Civil engineer Airmen, combat engineer Marines and Navy Seabees trained together May 18-19 during a joint airfield damage and repair contingency exercise at Kadena Air Base.
The exercise allowed 18th Civil Engineer Squadron Airmen to demonstrate and then guide Marine Wing Support Squadron 172 combat engineers and Naval Mobile Construction Battalion 4 Seabees through a hands-on demonstration of how the Air Force repairs damaged airfields.
For Master Sgt. Steven Cordova, the 18th CES expeditionary engineering flight chief, the focus of the training was learning to operate efficiently together.
“The main focus is to close the gap between services,” Cordova said. “Right now, everyone kind of operates on their own terms and has their own way of doing things.”
Although there may be differences between the training of the services, their objectives are the same — fill craters and get the airfield operational again.
“The steps are a little bit different, but in essence the steps are the same,” said Marine Staff Sgt. Justin Luk, an MWSS 172 combat engineer. “Assess the crater, make it flat and from there we fill it in.”
Luk said the first day of the exercise was mainly spent watching the Airmen perform the damage repair and the second day the Marines took over and performed the repairs the same way.
“We had multiple objectives coming out here,” Luk said. “One was to reaffirm that we are capable of doing it. Another was to learn what we could from our Air Force counterparts.”
According to Luk, Marine combat engineers deploy to different forward operating bases and often those FOBs will have mixed units.
“It’s one team and one fight,” Luk said. “Here in peacetime we are able to train that way.”
The exercise gave members from the three services an opportunity to familiarize themselves with each other and their junior members to experience working in a joint environment.
“It was a good learning opportunity for some of our guys to get some experience on something they haven’t done before,” said Petty Officer 3rd Class Darcel Tinner, an NMCB 4 Seabee.

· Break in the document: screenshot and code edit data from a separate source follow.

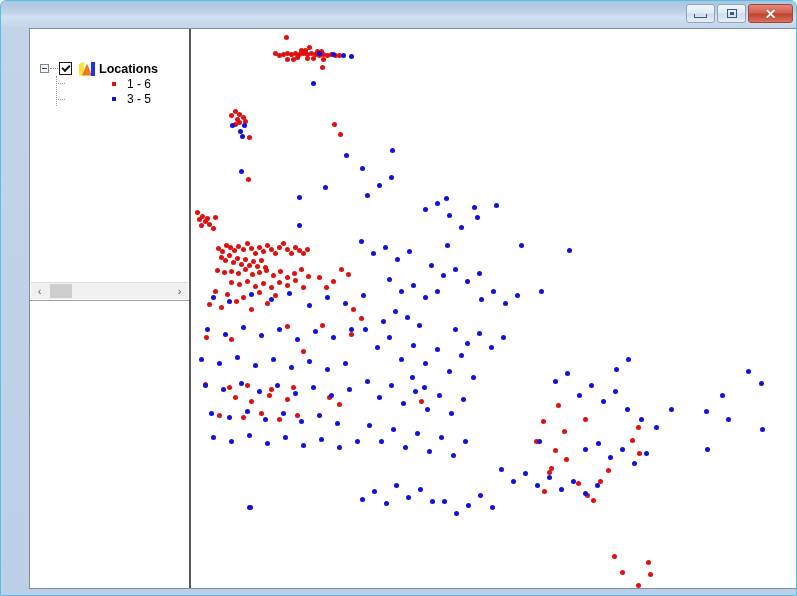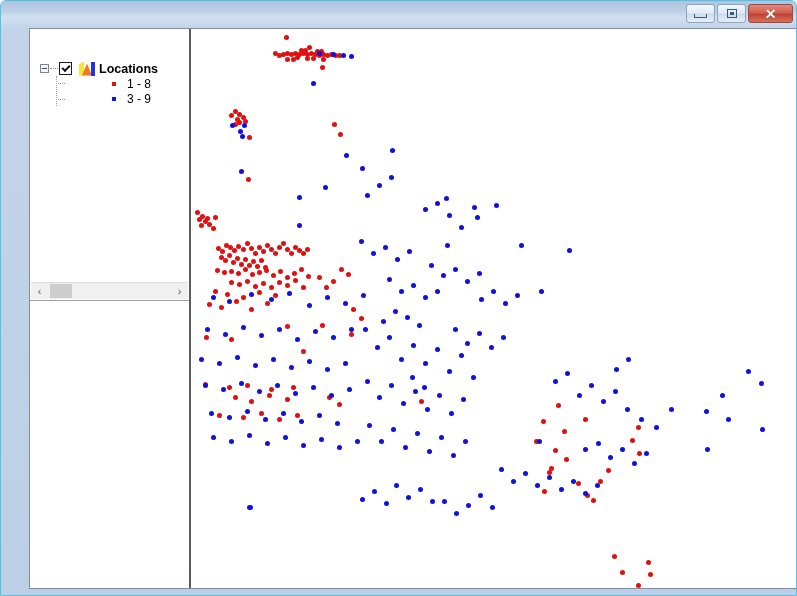--- a/index.html
+++ b/index.html
@@ -381,7 +381,7 @@
 
         <div class="legend-row" id="legend-row-0">
           <span class="legend-swatch" style="background:#e01010"></span>
-          <span class="legend-text">1 - 8</span>
+          <span class="legend-text">1 - 6</span>
         </div>
         <div class="legend-row" id="legend-row-1">
           <span class="legend-swatch" style="background:#1010e0"></span>

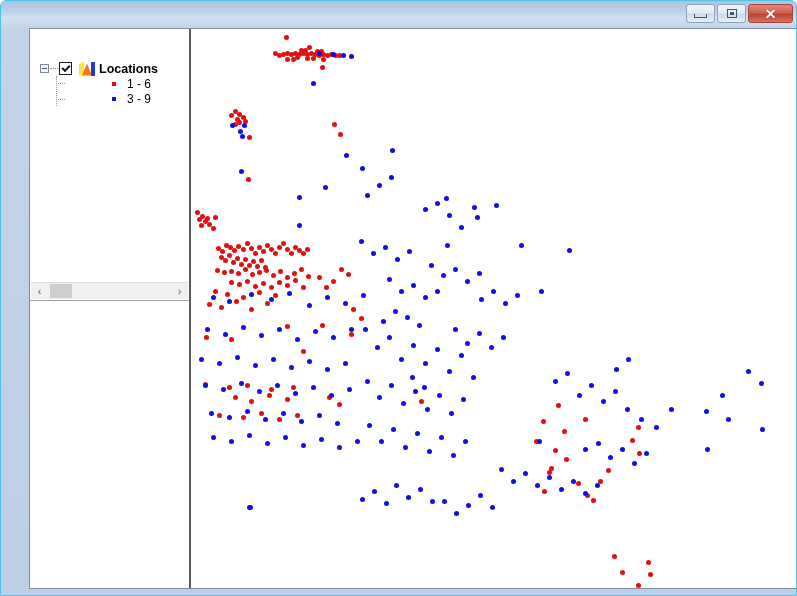--- a/index.html
+++ b/index.html
@@ -385,7 +385,7 @@
         </div>
         <div class="legend-row" id="legend-row-1">
           <span class="legend-swatch" style="background:#1010e0"></span>
-          <span class="legend-text">3 - 9</span>
+          <span class="legend-text">3 - 5</span>
         </div>
       </div>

From Tinner’s experience, repairing damaged airfields for the Navy involves more manual work than the use of heavy machinery.
“We’ll fill holes by hand compared to us using machines,” Tinner said. “If there’s anything we’ll take away from this, it’s to use more machines.”
Cordova said the overall goal of these exercises is to improve their craft and interoperability with multiple services on Okinawa.
“When push comes to shove, we need to be able to work together and that’s what today is all about,” Cordova said.